**YOUR ASSIGNMENT:**
Please reproduce the lines from the one containing "J.P. Holtz | Ht: 2020-06-02 -> 2020-06-03" through the end of the data below exactly as they stand, and omit all pictures.

**EXERCISE INPUTS:**
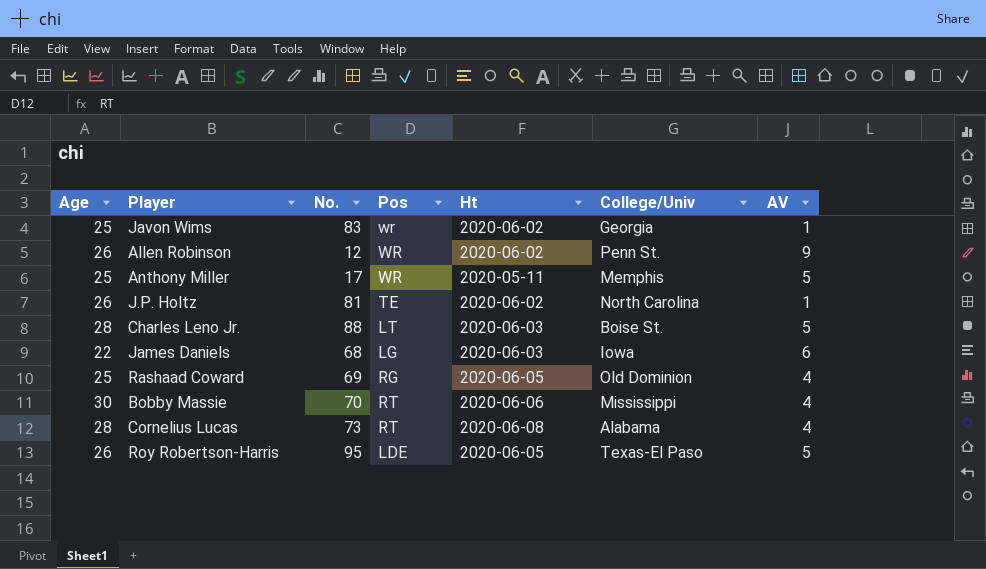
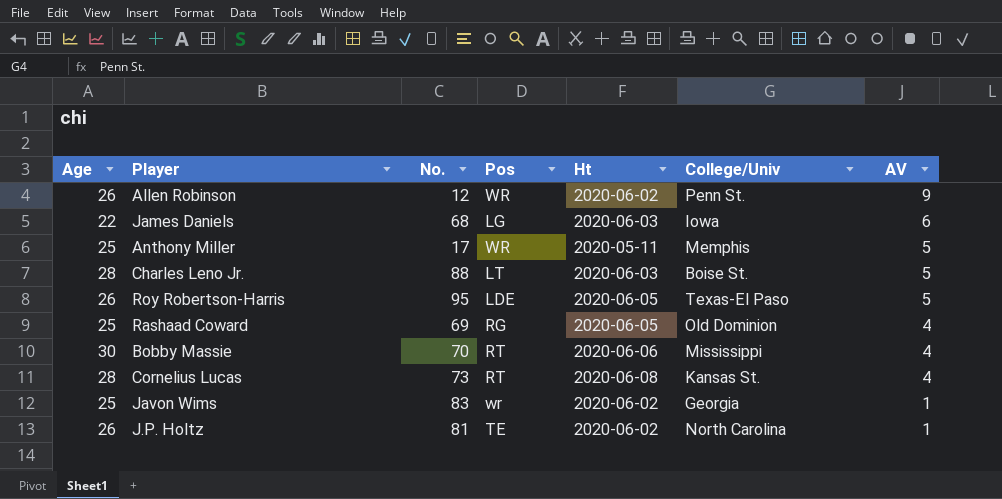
row order: none -> AV descending
Cornelius Lucas | College/Univ: Alabama -> Kansas St.

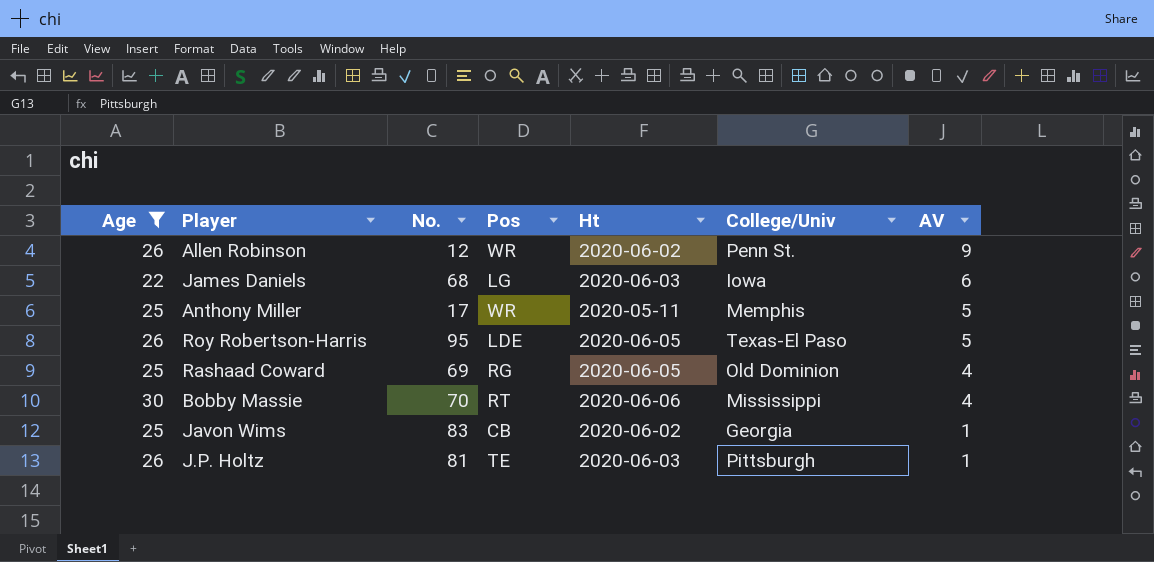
filter: none -> Age != 28
Javon Wims | Pos: wr -> CB
J.P. Holtz | Ht: 2020-06-02 -> 2020-06-03
J.P. Holtz | College/Univ: North Carolina -> Pittsburgh

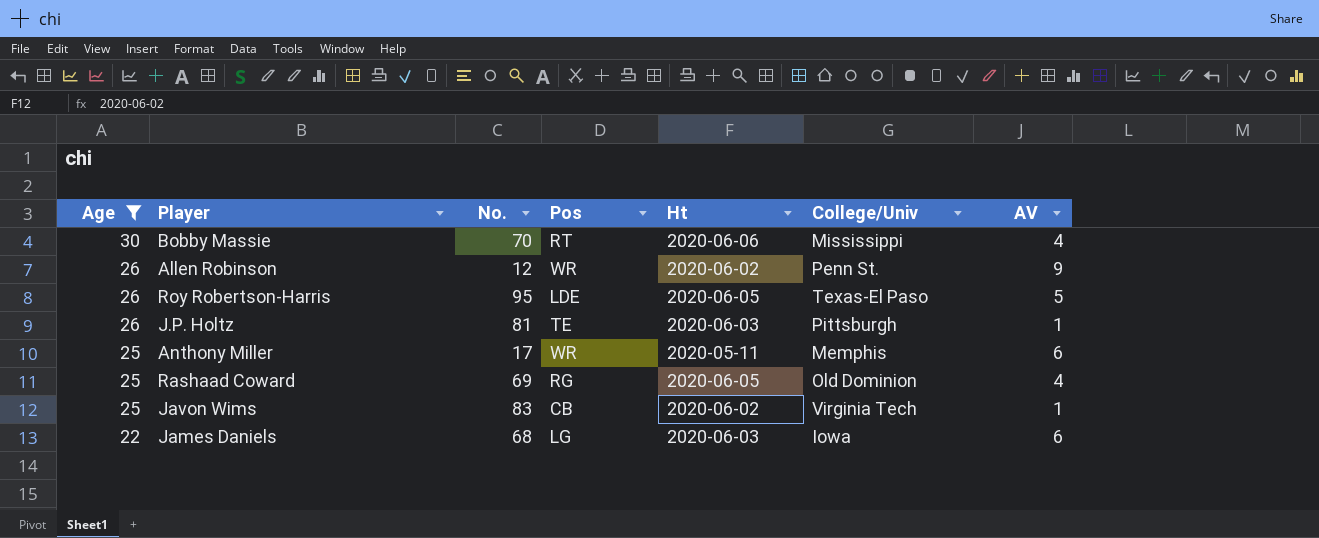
row order: AV descending -> Age descending
Anthony Miller | AV: 5 -> 6
Javon Wims | College/Univ: Georgia -> Virginia Tech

**RESPONSE BOX:**
J.P. Holtz | Ht: 2020-06-02 -> 2020-06-03
J.P. Holtz | College/Univ: North Carolina -> Pittsburgh

row order: AV descending -> Age descending
Anthony Miller | AV: 5 -> 6
Javon Wims | College/Univ: Georgia -> Virginia Tech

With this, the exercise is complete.